L'agglomération de La Rochelle concentre à elle seule 51,3 % des 21 762 demandes en cours dans le département, soit 11 162 demandes. La ville de La Rochelle se distingue avec 30 % de logements sociaux, un chiffre inégalé en Charente-Maritime, mais reste très sollicitée.

Les autres intercommunalités présentent les répartitions suivantes :

  • Agglomération de Royan : 2 719 demandes (12,5 % du total)
  • Rochefort : 10,8 % des demandes
  • Saintes : 8,5 % des demandes
  • Ré : 700 demandes (3,2 %)
  • Oléron : 589 demandes (2,7 %)
  • Haute-Saintonge : 745 demandes (3,4 %)
  • Vals de Saintonge : 552 demandes (2,5 %)

L'explosion des recours DALO en cinq ans

La difficulté d'accès au logement social se traduit par une augmentation spectaculaire des recours déposés auprès de la commission de médiation au titre du droit au logement opposable (DALO). En 2024, 598 recours ont été enregistrés, soit une hausse de 130 % en cinq ans.

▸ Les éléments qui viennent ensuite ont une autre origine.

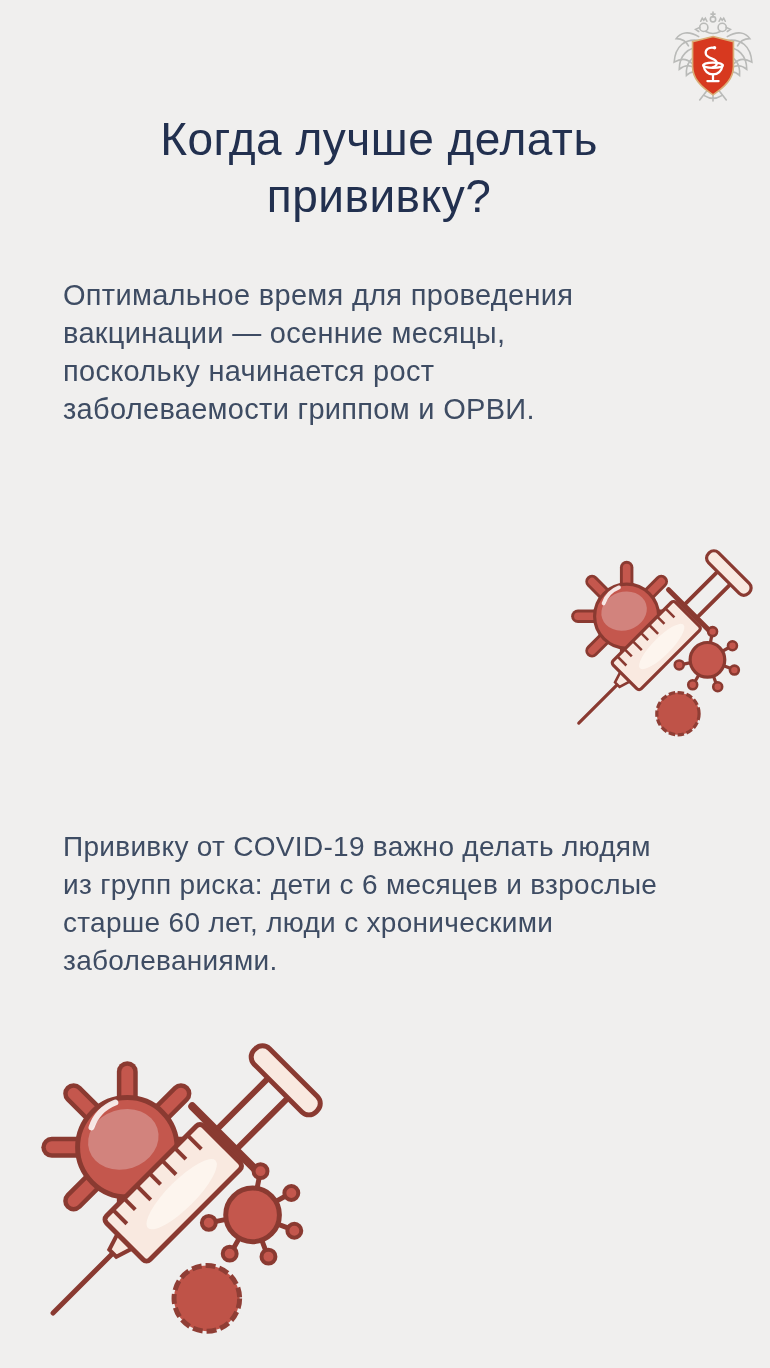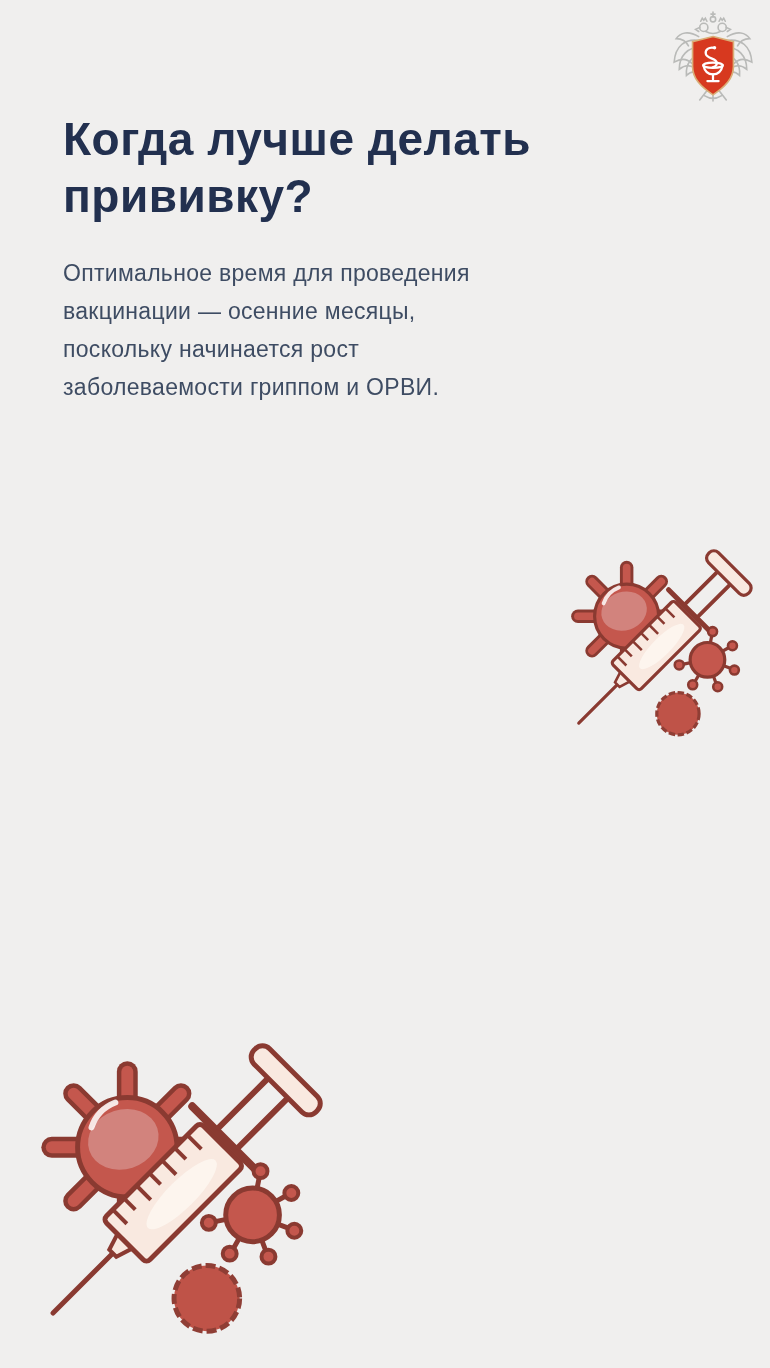--- a/index.html
+++ b/index.html
@@ -12,9 +12,9 @@
   .poster{position:absolute;inset:0;}
   .emblem{position:absolute;left:670px;top:10px;width:86px;height:92px;}
   .title{
-    position:absolute;left:63px;top:80px;width:620px;
-    font-size:46px;font-weight:700;line-height:57px;
-    color:#22304f;letter-spacing:.5px;white-space:pre-line;
+    position:absolute;left:69px;top:80px;width:620px;
+    font-size:46px;font-weight:400;line-height:57px;
+    color:#22304f;letter-spacing:.5px;white-space:pre-line;text-align:center;
   }
   .para{
     position:absolute;left:63px;width:660px;

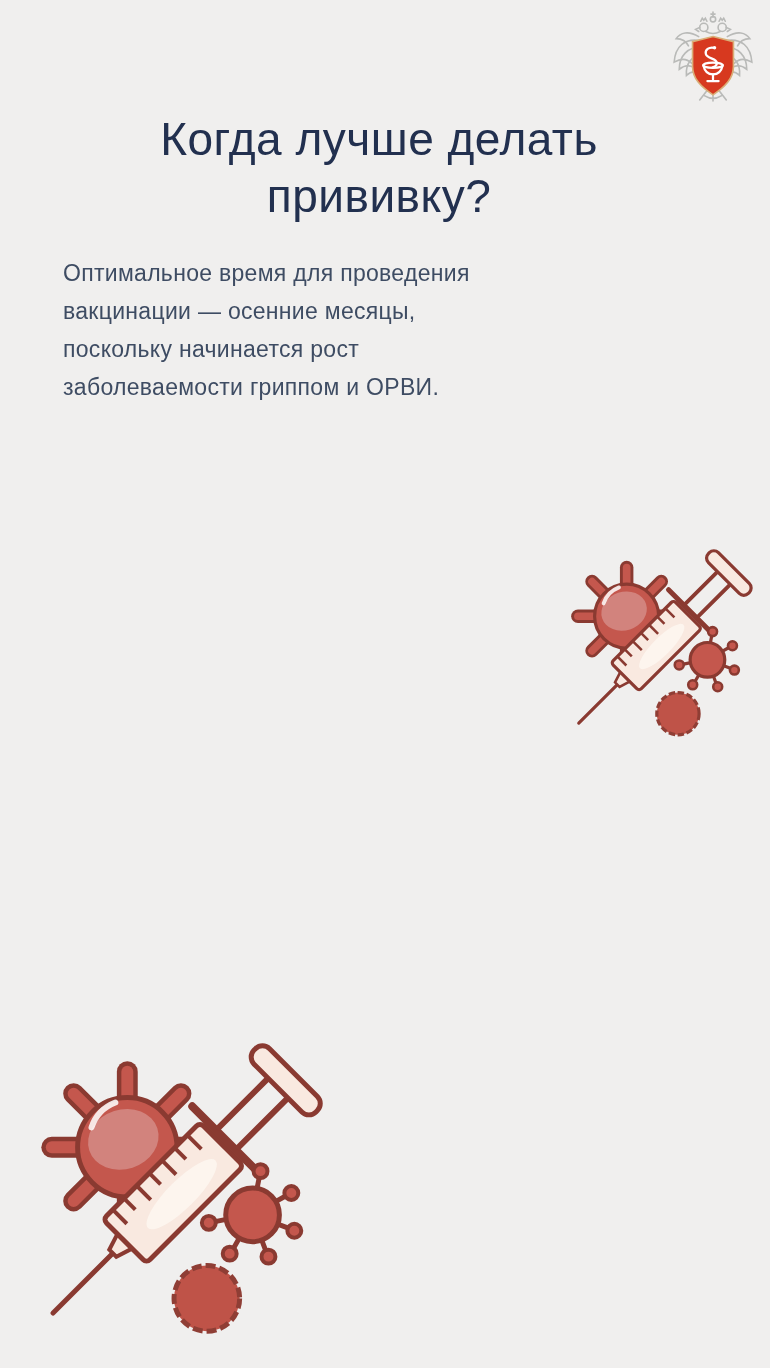--- a/index.html
+++ b/index.html
@@ -20,7 +20,7 @@
     position:absolute;left:63px;width:660px;
     color:#3e4c63;white-space:pre-line;letter-spacing:.3px;
   }
-  .para.p1{top:231px;font-size:23px;line-height:38px;}
+  .para.p1{top:247px;font-size:29px;line-height:38px;}
   .para.p2{top:452px;font-size:29px;line-height:38px;}
   .para.p3{top:800px;font-size:28px;line-height:38px;}
   .illus-small{position:absolute;left:551px;top:538px;width:218px;height:218px;}

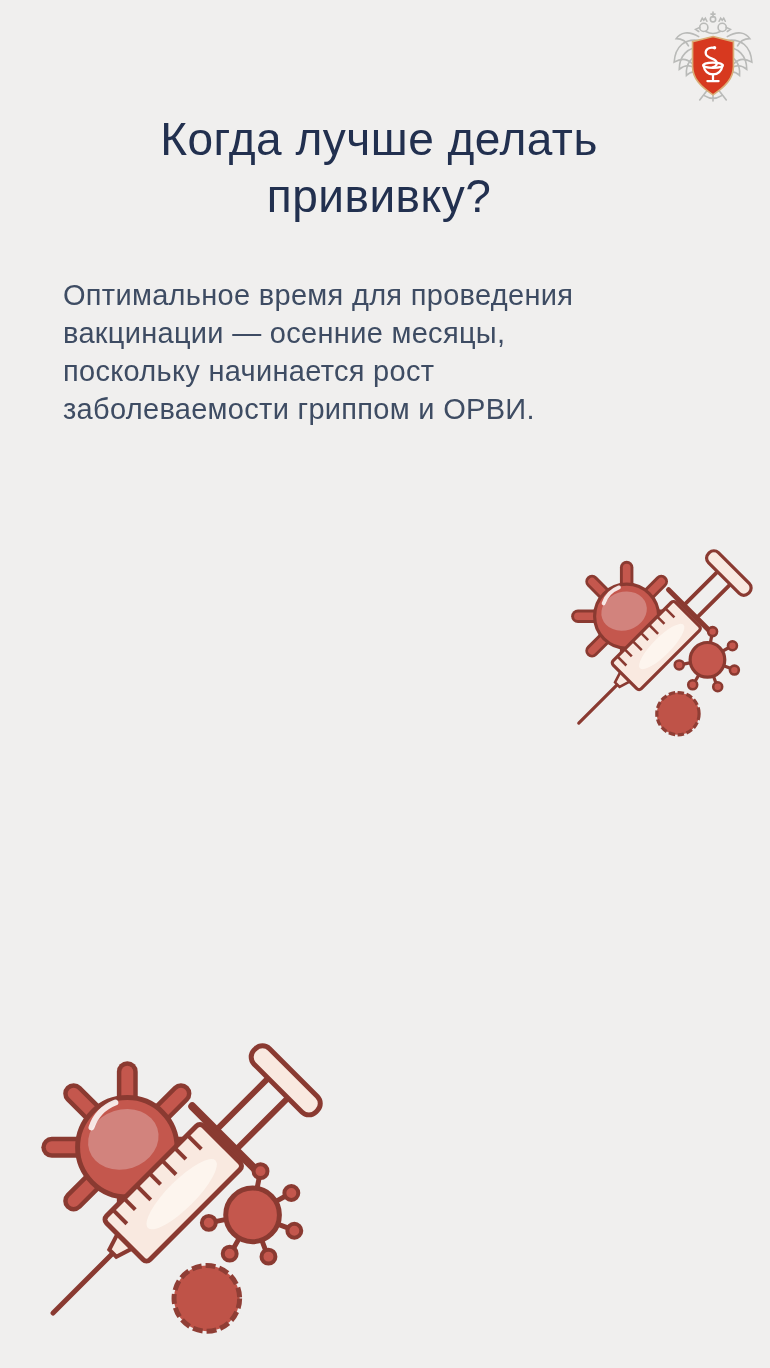--- a/index.html
+++ b/index.html
@@ -78,6 +78,10 @@
 вакцинации — осенние месяцы,
 поскольку начинается рост
 заболеваемости гриппом и ОРВИ.</p>
+  <p class="para p3">Прививку от COVID-19 важно делать людям
+из групп риска: дети с 6 месяцев и взрослые
+старше 60 лет, люди с хроническими
+заболеваниями.</p>
 
   <svg width="0" height="0" style="position:absolute">
     <defs>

Le délai anormalement long des bailleurs sociaux constituait le second motif de saisine, d'autant que l'ancienneté moyenne des demandes en cours était de vingt-cinq mois. L'allongement du délai à trente mois n'est pourtant pas un maximum régional, la Gironde ayant fixé ce seuil à trente-six mois.

Le DALO, instauré par la loi de 2007, vise à garantir le droit à un logement décent et indépendant aux personnes qui ne peuvent y accéder par leurs propres moyens. Le DAHO (droit à l'hébergement opposable) concerne quant à lui l'accès aux structures d'hébergement et logements de transition.